Despite being in opposing parties during Walden’s political career, the most powerful politician of the late 20th century found common ground with him. Drinking together at Number 10 in 1982, they discuss meritocracy. “You and I are very good examples of that,” proclaims Thatcher. “We’ve got to the very top of our profession. Against all the odds.”
During these passages, it is easy to find Thatcher sympathetic. She makes a strong argument. She was surrounded by men who’d had it much easier than her. Men who had risen to positions of power with neither the diligence nor the smarts for the job.
“They didn’t earn their place,” Thatcher says. “They just knew someone who knew someone and they bluff and blag their way through. And they have unlimited chances.”
At least two such men have subsequently been prime minister. And ducking big interviews never did Boris Johnson any harm at the ballot box – witness him avoiding an Andrew Neil inquisition after Jeremy Corbyn had already been subjected to an uncomfortable grilling in 2019, before going on to win a landslide.
Brian and Maggie is serious drama with something to say.

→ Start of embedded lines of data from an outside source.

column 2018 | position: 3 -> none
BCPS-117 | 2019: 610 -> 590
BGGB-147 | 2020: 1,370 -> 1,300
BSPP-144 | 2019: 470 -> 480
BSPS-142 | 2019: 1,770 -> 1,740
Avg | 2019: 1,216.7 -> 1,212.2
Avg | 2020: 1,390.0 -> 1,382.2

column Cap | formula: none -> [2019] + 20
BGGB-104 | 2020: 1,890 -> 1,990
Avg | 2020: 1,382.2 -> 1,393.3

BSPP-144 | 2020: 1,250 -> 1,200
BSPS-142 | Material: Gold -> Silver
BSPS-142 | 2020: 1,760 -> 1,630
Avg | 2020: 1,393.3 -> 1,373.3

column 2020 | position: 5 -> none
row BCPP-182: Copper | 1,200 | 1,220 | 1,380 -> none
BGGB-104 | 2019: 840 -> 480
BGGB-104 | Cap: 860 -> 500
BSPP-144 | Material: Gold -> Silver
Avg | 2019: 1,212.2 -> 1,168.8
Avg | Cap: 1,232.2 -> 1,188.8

It is directed by triple Bafta-winner Stephen Frears, Walter is one of the greatest actors of modern times and brings something new to Thatcher after Meryl Streep, Gillian Anderson, Andrea Riseborough and Lindsay Duncan all played the former PM. And Graham, writer of Sherwood, is the best in the business.

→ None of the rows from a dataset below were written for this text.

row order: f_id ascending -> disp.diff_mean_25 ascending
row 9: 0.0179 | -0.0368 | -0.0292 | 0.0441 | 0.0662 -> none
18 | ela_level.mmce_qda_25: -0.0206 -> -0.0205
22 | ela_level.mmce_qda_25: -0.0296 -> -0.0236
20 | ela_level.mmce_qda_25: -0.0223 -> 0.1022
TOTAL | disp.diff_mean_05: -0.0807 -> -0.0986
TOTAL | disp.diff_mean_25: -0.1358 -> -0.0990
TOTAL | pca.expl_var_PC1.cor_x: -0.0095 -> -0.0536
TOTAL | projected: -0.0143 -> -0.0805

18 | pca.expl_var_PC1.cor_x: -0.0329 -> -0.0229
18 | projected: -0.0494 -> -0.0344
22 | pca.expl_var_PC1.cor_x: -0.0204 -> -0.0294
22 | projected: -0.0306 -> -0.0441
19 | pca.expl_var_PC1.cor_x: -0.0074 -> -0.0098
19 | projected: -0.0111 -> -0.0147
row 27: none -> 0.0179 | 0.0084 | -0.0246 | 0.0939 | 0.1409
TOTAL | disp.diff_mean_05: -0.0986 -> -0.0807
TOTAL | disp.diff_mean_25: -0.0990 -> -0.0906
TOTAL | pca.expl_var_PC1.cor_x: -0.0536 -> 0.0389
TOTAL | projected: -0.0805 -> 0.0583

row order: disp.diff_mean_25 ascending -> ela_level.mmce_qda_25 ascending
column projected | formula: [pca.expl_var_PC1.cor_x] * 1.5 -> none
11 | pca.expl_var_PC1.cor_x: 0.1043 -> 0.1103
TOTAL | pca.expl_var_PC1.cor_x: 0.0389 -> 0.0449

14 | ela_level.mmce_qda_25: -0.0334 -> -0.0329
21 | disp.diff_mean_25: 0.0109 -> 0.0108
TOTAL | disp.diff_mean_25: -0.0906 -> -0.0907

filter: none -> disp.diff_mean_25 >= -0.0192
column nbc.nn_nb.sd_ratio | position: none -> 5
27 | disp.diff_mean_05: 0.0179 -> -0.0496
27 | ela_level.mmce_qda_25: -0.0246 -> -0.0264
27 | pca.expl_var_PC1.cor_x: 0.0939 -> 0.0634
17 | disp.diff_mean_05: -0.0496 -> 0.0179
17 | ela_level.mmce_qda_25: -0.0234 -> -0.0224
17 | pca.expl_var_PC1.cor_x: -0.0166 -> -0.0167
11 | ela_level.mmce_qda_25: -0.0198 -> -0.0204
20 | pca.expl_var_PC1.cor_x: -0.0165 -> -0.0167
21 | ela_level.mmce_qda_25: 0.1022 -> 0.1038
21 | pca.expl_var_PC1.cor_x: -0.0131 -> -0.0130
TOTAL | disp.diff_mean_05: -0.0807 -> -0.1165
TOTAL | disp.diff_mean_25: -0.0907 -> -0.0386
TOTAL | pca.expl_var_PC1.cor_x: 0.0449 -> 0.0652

Watching Brian and Maggie is a reminder that, despite how millions feel about the Thatcher years, there is something in her story and leadership style that politicians still seek to mimic. But sadly it is never the willingness to take on tough questions. Instead, it tends to be an unwavering will. A cast-iron stubbornness (which they hope to is read as strength) – even in the face of argument from political allies and supporters.
In an interview at the start of the 1980s, Walden begins: “Margaret Thatcher insists economic prosperity must return to Britain and has made it clear she intends to do whatever is necessary to make her plan work.” This sounds uncannily like the Chancellor’s recent determination that everything has to be about growth.
Walden then puts it to Thatcher that there will be losers in this scenario. “Even if you were to succeed economically, you will still have created a society which is more unequal, riddled with avoidable injustices. Is the price of our economic recovery and prosperity greater inequality in our country?”
The Iron Lady was unbending. “Indeed, yes,” comes the reply.